AWSの請求書に、AWS Marketplaceの明細として計上されます。購入者ガイドは、詳細な請求情報を使えば製品ごとの使用量を確認でき、プライベートオファーでも使用量の種類ごとに明細行が対応すると説明しています。一括請求では管理アカウントへ集約されるため、どのアカウントの費用かを追うにはコスト配分タグの設定を先に済ませてください。
プライベートオファーの価格を日本円建てで提示してもらえますか?
可能です。

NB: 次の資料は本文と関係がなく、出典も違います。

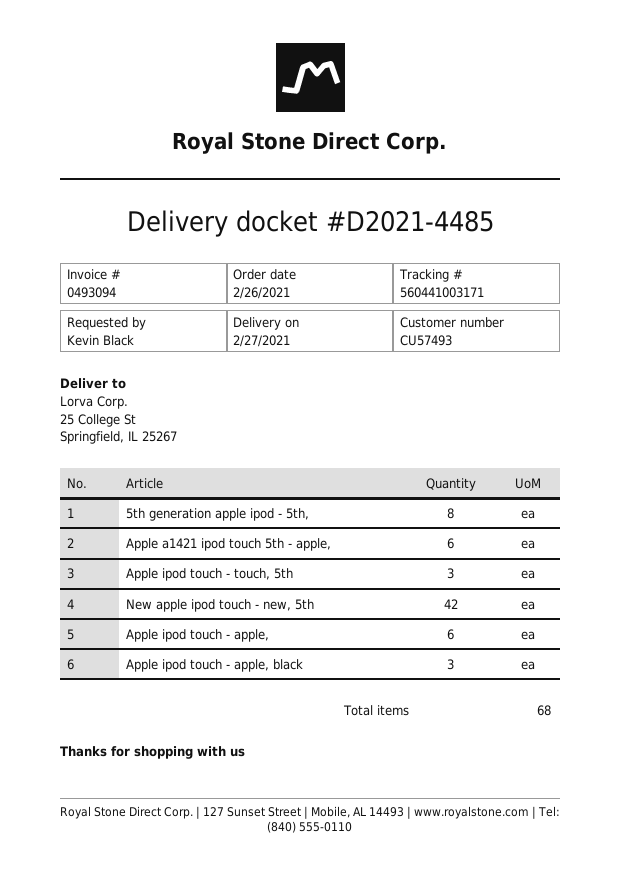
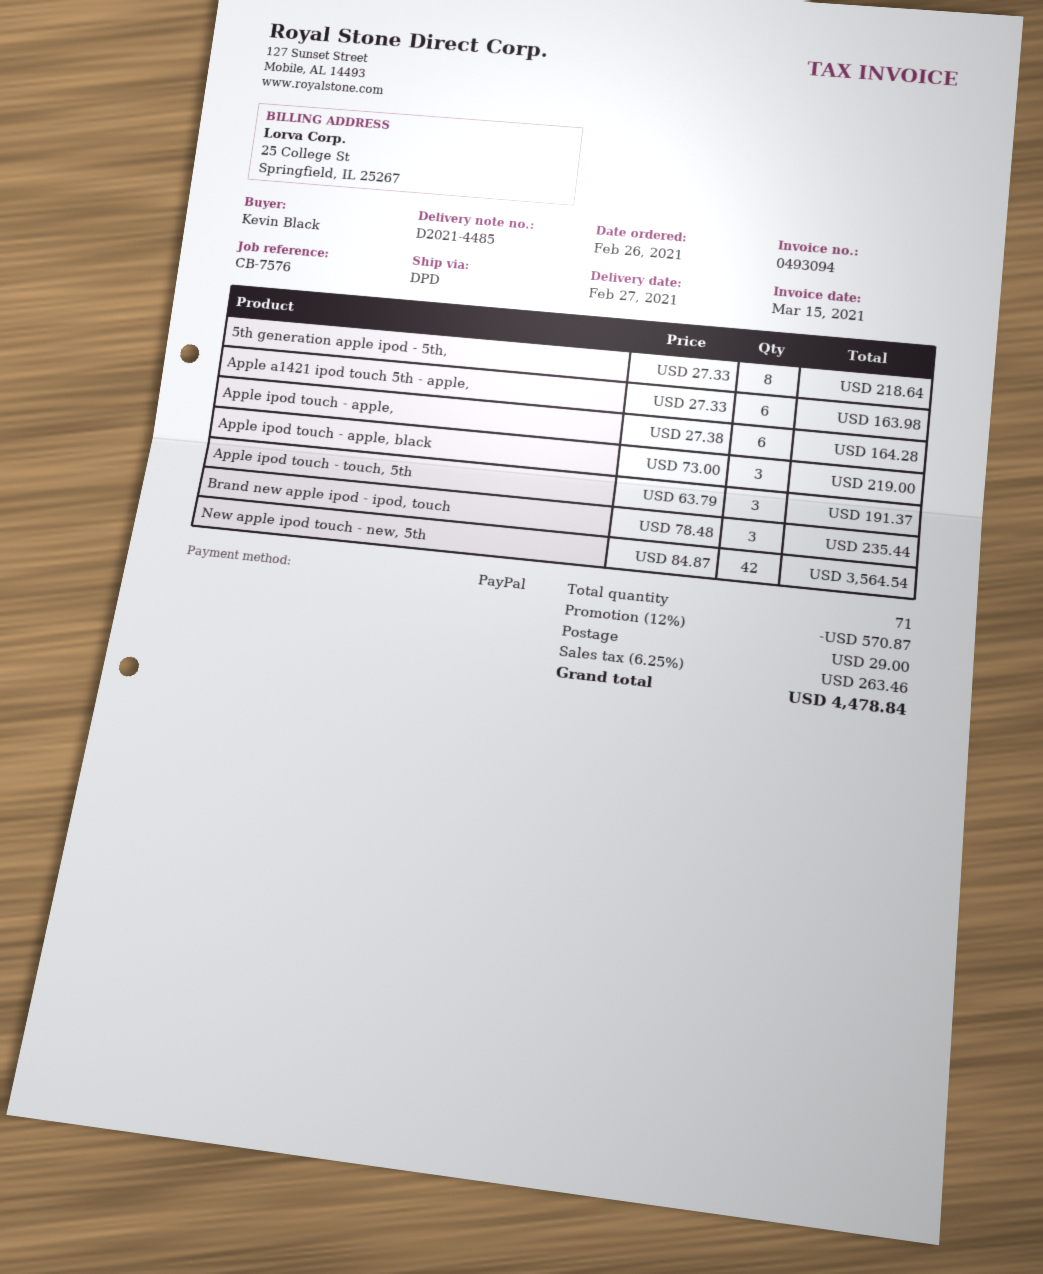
Brand new apple ipod - ipod, touch: none -> 3
total quantity: 68 -> 71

公式ドキュメントは、公開リスティングが米ドル建てである一方、プライベートオファーでは米ドル・ユーロ・英ポンド・豪ドル・日本円に対応すると記載しています(インドルピーはインドの売り手のみ)。円建てにしたい場合は、売り手へプライベートオファーの発行を依頼する流れです。
BatchMeterUsageを再送したとき二重に課金されますか?
同一のリクエストは冪等に扱われるため、同じレコードやその一部を再送しても二重計上にはなりません。StatusにDuplicateRecordが返れば、その記録は既に受理済みという意味です。UnprocessedRecordsに入ったレコードはサービス側のエラーなので、そのまま再送して構いません。二重課金が起きうるのは再送ではなく、移行期にProductCodeとLicenseArnの両方で同じ1時間を送った場合でした。
新規のSaaS出品でCustomerIdentifierは使えますか?
新規の統合では使えません。BatchMeterUsageのAPIリファレンスは、2026年6月1日以降の新規SaaS製品がConcurrent Agreementsに対応するためCustomerAWSAccountIdとLicenseArnを使う必要があると記載しています。ResolveCustomerの応答でも当該フィールドは空になる。既存の統合は従来どおり動くものの、追随するなら移行計画を立てる時期でした。